After Linus van Pelt and Snoopy, Schroeder is probably Charlie Brown's closest friend; he once angrily denounced Violet for giving Charlie Brown a used valentine well after Valentine's Day had come and gone (only to be undercut when Charlie Brown eagerly accepted it), and he is one of the few baseball players who has any respect for Charlie Brown as a manager (although he is as capable of ire at Charlie Brown's poor performance as anyone else, such instances are few and far between).
Schroeder was introduced as a baby on May 30, 1951. Within a short time, however, he had aged to nearly the same age as the other characters. He initially had no notable characteristics, but Schulz eventually had the idea to incorporate his daughter Meredith's toy piano into the strip. He decided to give it to the strip's newest character, and thus the character as he is known to millions of fans was born.
Ludwig van Beethoven is Schroeder's favorite composer, as revealed in the February 27, 1955 strip.
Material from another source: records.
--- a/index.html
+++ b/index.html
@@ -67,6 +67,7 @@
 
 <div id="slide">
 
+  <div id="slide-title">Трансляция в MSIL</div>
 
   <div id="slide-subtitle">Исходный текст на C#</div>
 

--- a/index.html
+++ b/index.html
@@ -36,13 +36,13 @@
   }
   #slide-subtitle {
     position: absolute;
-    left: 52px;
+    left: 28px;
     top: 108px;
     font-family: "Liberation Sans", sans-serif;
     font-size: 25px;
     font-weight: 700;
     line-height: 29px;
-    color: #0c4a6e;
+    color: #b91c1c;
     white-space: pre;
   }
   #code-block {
In it, Lucy takes his bust of Beethoven and smashes it, but Schroder simply takes another one from a closet full of Beethoven busts. Every year, Schroeder marks Beethoven's birthday on December 16, although one year he was in shock when he forgets it. When Charlie Brown's baseball team was required to have a sponsor to play games, Schroeder chose "Beethoven" as a sponsor. In the early strips, Schroeder also played music by other composers. Schulz once remarked that he had originally decided to depict Johannes Brahms as Schroeder's favorite composer, but decided that Beethoven sounded "funnier".
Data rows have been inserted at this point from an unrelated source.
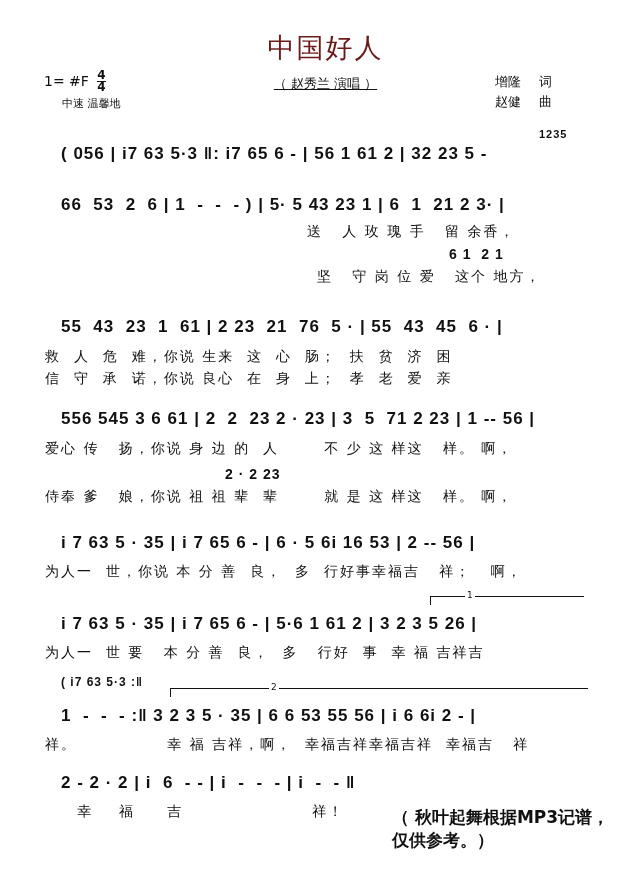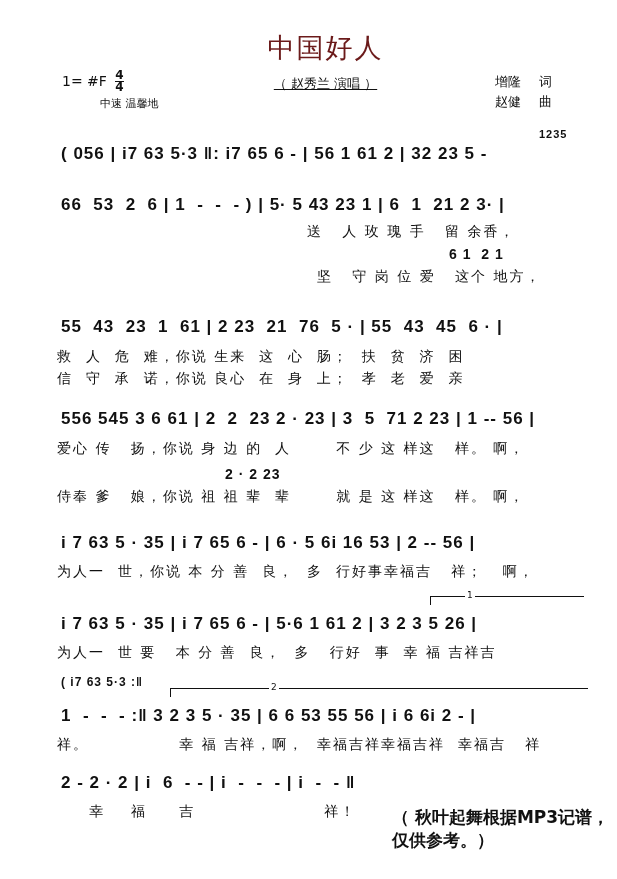--- a/index.html
+++ b/index.html
@@ -7,7 +7,7 @@
        font-family:"DejaVu Sans","Liberation Sans",sans-serif;color:#111;}
   .abs{position:absolute;padding-left:17px;}
   .title{left:0;width:617px;top:30px;text-align:center;font-size:27px;color:#6b1a1a;letter-spacing:2px;}
-  .key{left:45px;top:70px;font-size:14px;}
+  .key{left:27px;top:70px;font-size:14px;}
   .frac{display:inline-block;vertical-align:middle;text-align:center;font-weight:bold;font-size:12px;line-height:11px;margin-left:4px;}
   .frac span{display:block;}
   .frac .top{border-bottom:1px solid #111;}

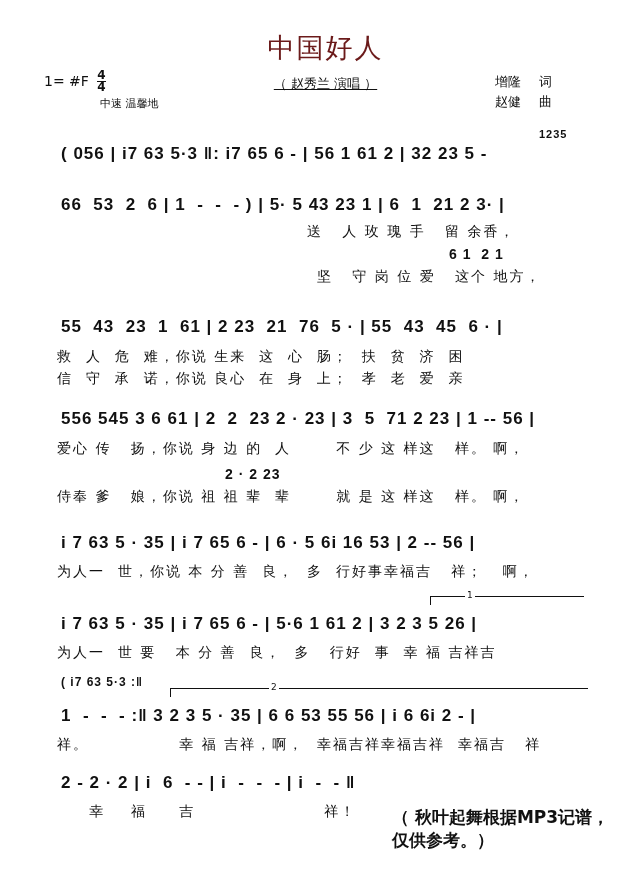--- a/index.html
+++ b/index.html
@@ -11,7 +11,7 @@
   .frac{display:inline-block;vertical-align:middle;text-align:center;font-weight:bold;font-size:12px;line-height:11px;margin-left:4px;}
   .frac span{display:block;}
   .frac .top{border-bottom:1px solid #111;}
-  .tempo{left:45px;top:96px;font-size:11px;margin-left:38px;}
+  .tempo{left:45px;top:96px;font-size:11px;}
   .singer{left:0;width:617px;top:75px;text-align:center;font-size:13px;text-decoration:underline;}
   .credits{left:478px;top:72px;font-size:13px;line-height:20px;}
   .credits div span.role{margin-left:18px;}

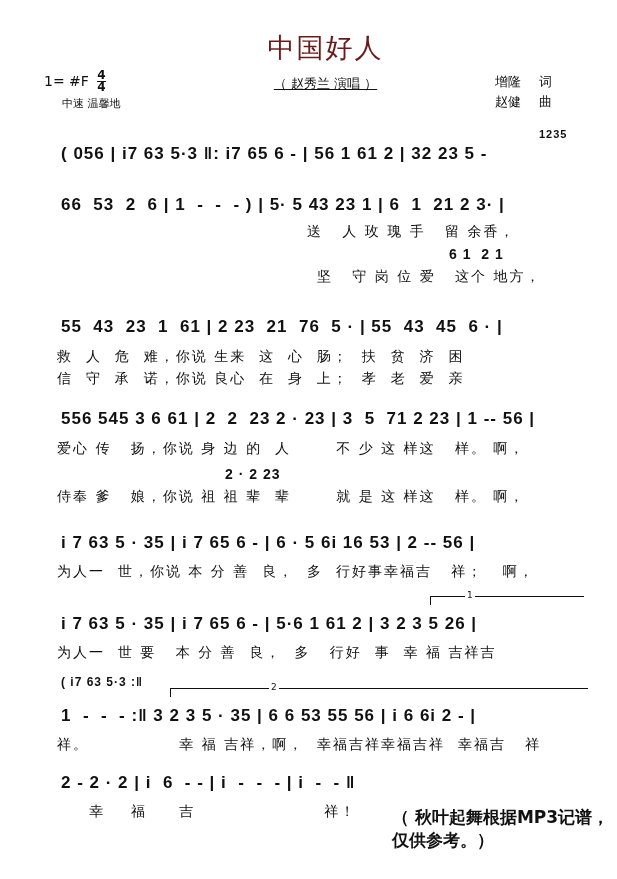--- a/index.html
+++ b/index.html
@@ -16,7 +16,7 @@
   .credits{left:478px;top:72px;font-size:13px;line-height:20px;}
   .credits div span.role{margin-left:18px;}
   .row{left:44px;font-family:"Liberation Sans","DejaVu Sans",sans-serif;font-weight:bold;font-size:17px;white-space:pre;letter-spacing:1px;}
-  .lyr{left:40px;font-family:"DejaVu Serif","Liberation Serif",serif;font-size:14px;white-space:pre;letter-spacing:2px;}
+  .lyr{left:28px;font-family:"DejaVu Serif","Liberation Serif",serif;font-size:14px;white-space:pre;letter-spacing:2px;}
   .note{font-size:17px;font-weight:bold;}
   .watermark{right:30px;top:848px;font-size:13px;color:#666;margin-top:36px;}
   .watermark .site{color:#d2691e;font-family:"Liberation Sans",sans-serif;}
Another distinguishing character trait of Schroder is his constant refusal of Lucy's love. Lucy is infatuated with Schroeder, and frequently leans against his piano while he is playing, professing her love for him. However, since Beethoven was a lifelong bachelor, Schroeder feels that he must emulate every aspect of his idol's life - even if it insinuated that he reciprocates Lucy's feelings. In a story arc where she and the rest of her family have moved out of town, Schroeder becomes frustrated with his music and mutters disbelievingly that he misses her. Despite his constant animosity towards her, Schroeder would come to realize that Lucy has unwittingly become his muse and he cannot play without her.
Schroeder is a member of Charlie Brown's baseball team, often seen as a catcher (notably as far from outfielder, Lucy, as possible). In this capacity, he has often been shown to provide backhanded compliments on Charlie Brown's pitching. Also, he will run through a list of complicated signals, only to end up with something to the effect of, "Just throw it down the middle. He'll hit it out no matter what you throw, anyway." He is also described as a good hitter, 'one of the best on the team' Charlie Brown said in one strip. He has also shown a love for hockey in some of the Peanuts comic strips, as well as some television specials.
The shirt that Schroeder wears has thick black stripes.
Schroeder is one of Charlie Brown's closest friends. They have conferences on the pitcher's mound, in between pitches, mostly about Beethoven. He also often encourages Charlie Brown during a baseball game, whereas the rest of the team say, "Don't let us down by showing up!"
Charlie Brown is one of the few people Schroeder will allow to lounge against his piano, as he and Charlie Brown are good friends, and he knows that Charlie Brown respects his love of Beethoven. When they were younger, Charlie Brown would read Schroeder the story about Beethoven's life. Charlie Brown, in fact was the one that introduced Schroeder to the piano.
At various times Schroeder has been the first to defend Charlie Brown, for example, in one strip he berates Violet for giving Charlie Brown a used Valentine the day after Valentine's day just to avoid any guilt.
Schroeder does not appreciate Lucy's love for him. He says, he can not like Lucy, because Beethoven was a lifelong bachelor, and Schroeder feels he must emulate every aspect of his idol's life, even if it is insinuated that he reciprocates Lucy's feelings.